» **GOAL OF THE EXERCISE**: Scan the records for "example". Report each line that includes it.

=== Section Start ===

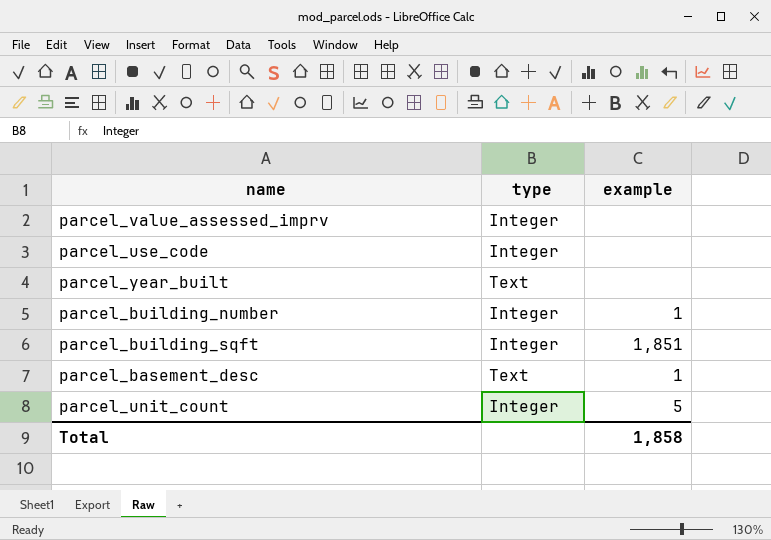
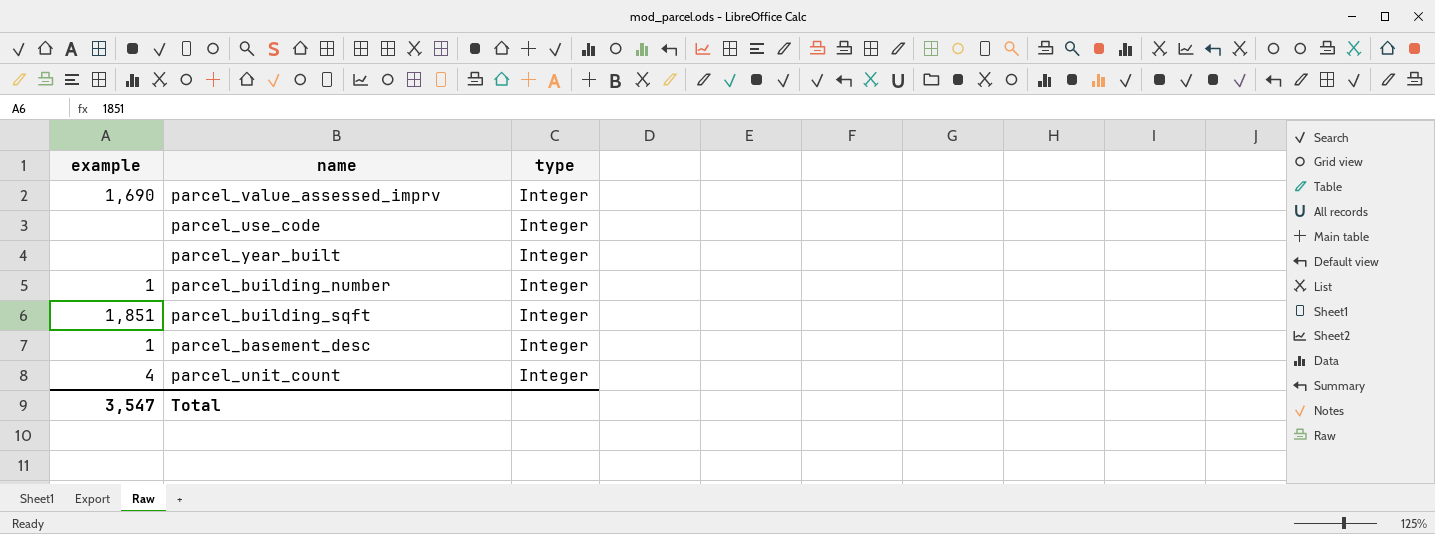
column example | position: 3 -> 1
parcel_value_assessed_imprv | example: none -> 1,690
parcel_year_built | type: Text -> Integer
parcel_basement_desc | type: Text -> Integer
parcel_unit_count | example: 5 -> 4
Total | example: 1,858 -> 3,547

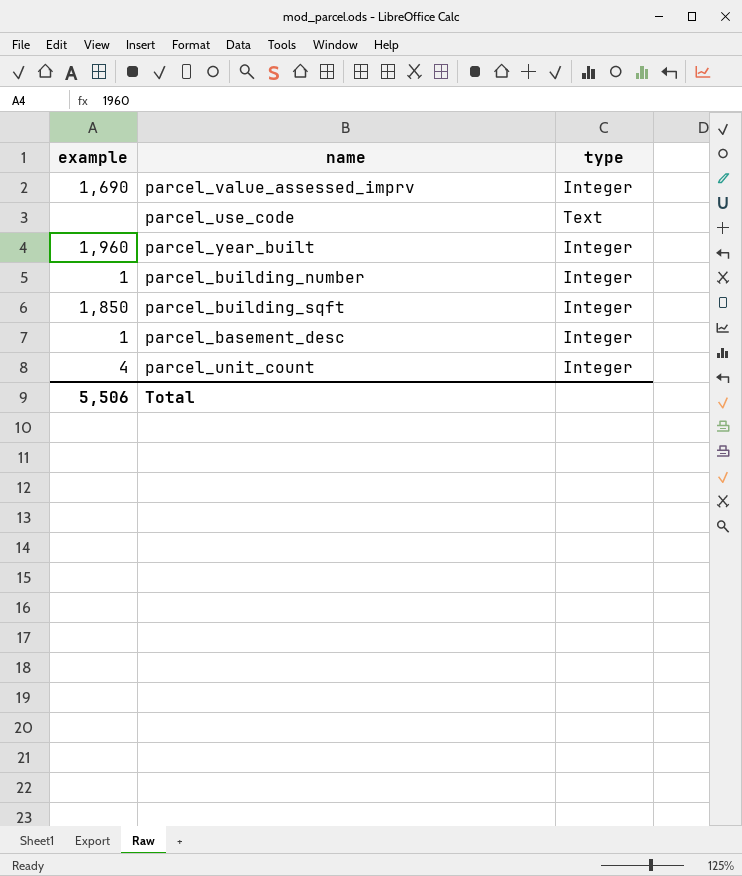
parcel_use_code | type: Integer -> Text
parcel_year_built | example: none -> 1,960
parcel_building_sqft | example: 1,851 -> 1,850
Total | example: 3,547 -> 5,506

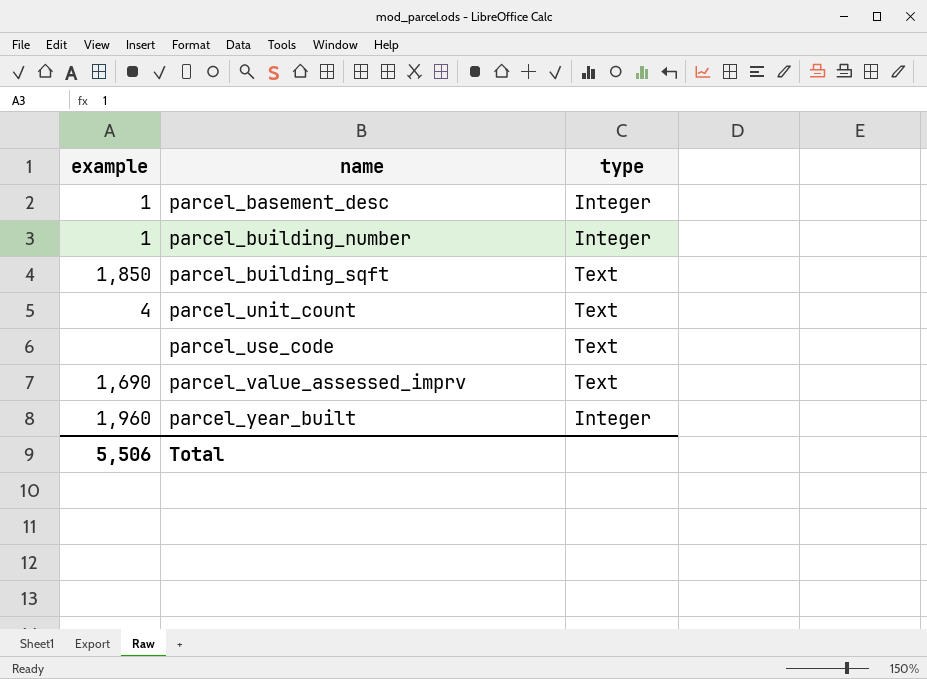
row order: none -> name ascending
parcel_building_sqft | type: Integer -> Text
parcel_unit_count | type: Integer -> Text
parcel_value_assessed_imprv | type: Integer -> Text

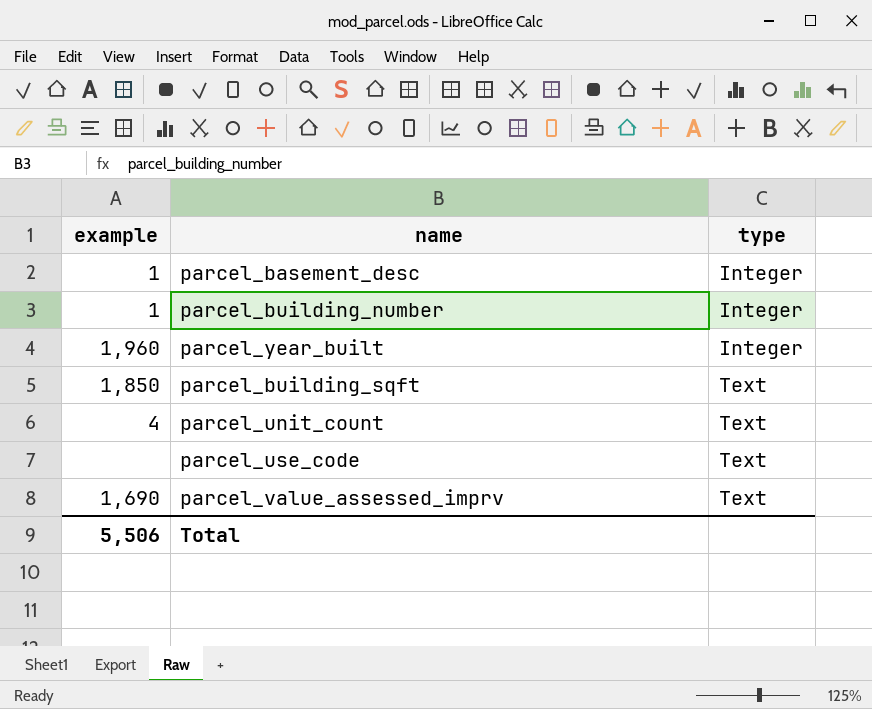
row order: name ascending -> type ascending

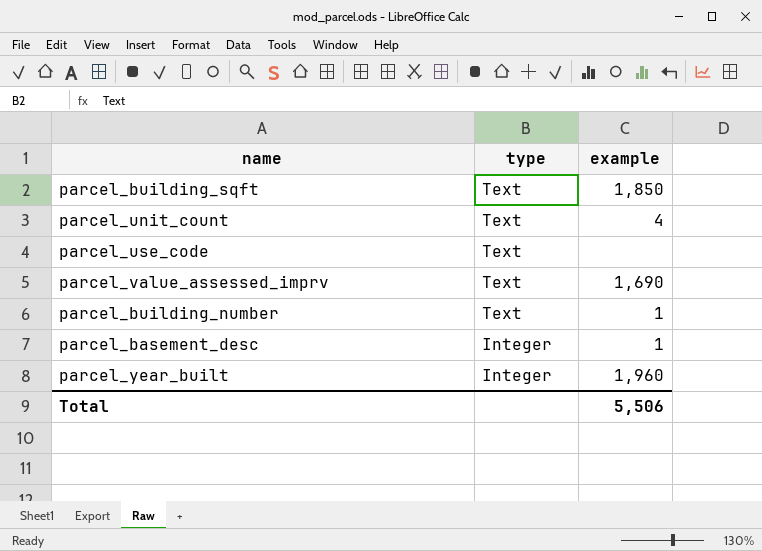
row order: type ascending -> type descending
column example | position: 1 -> 3
parcel_building_number | type: Integer -> Text

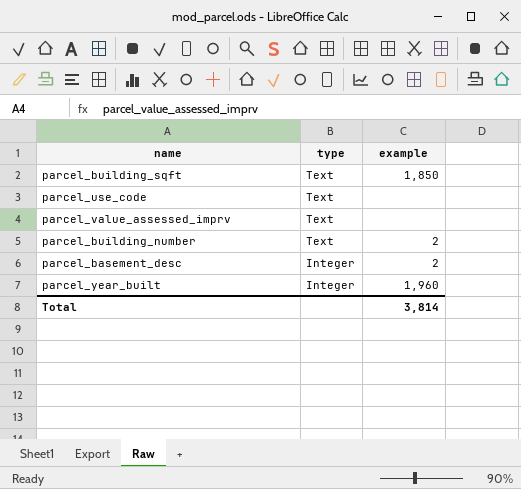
row parcel_unit_count: Text | 4 -> none
parcel_value_assessed_imprv | example: 1,690 -> none
parcel_building_number | example: 1 -> 2
parcel_basement_desc | example: 1 -> 2
Total | example: 5,506 -> 3,814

=== Section End ===

» **WRITTEN ANSWER**:
column example | position: 3 -> 1
parcel_value_assessed_imprv | example: none -> 1,690
parcel_unit_count | example: 5 -> 4
Total | example: 1,858 -> 3,547
parcel_year_built | example: none -> 1,960
parcel_building_sqft | example: 1,851 -> 1,850
Total | example: 3,547 -> 5,506
column example | position: 1 -> 3
parcel_value_assessed_imprv | example: 1,690 -> none
parcel_building_number | example: 1 -> 2
parcel_basement_desc | example: 1 -> 2
Total | example: 5,506 -> 3,814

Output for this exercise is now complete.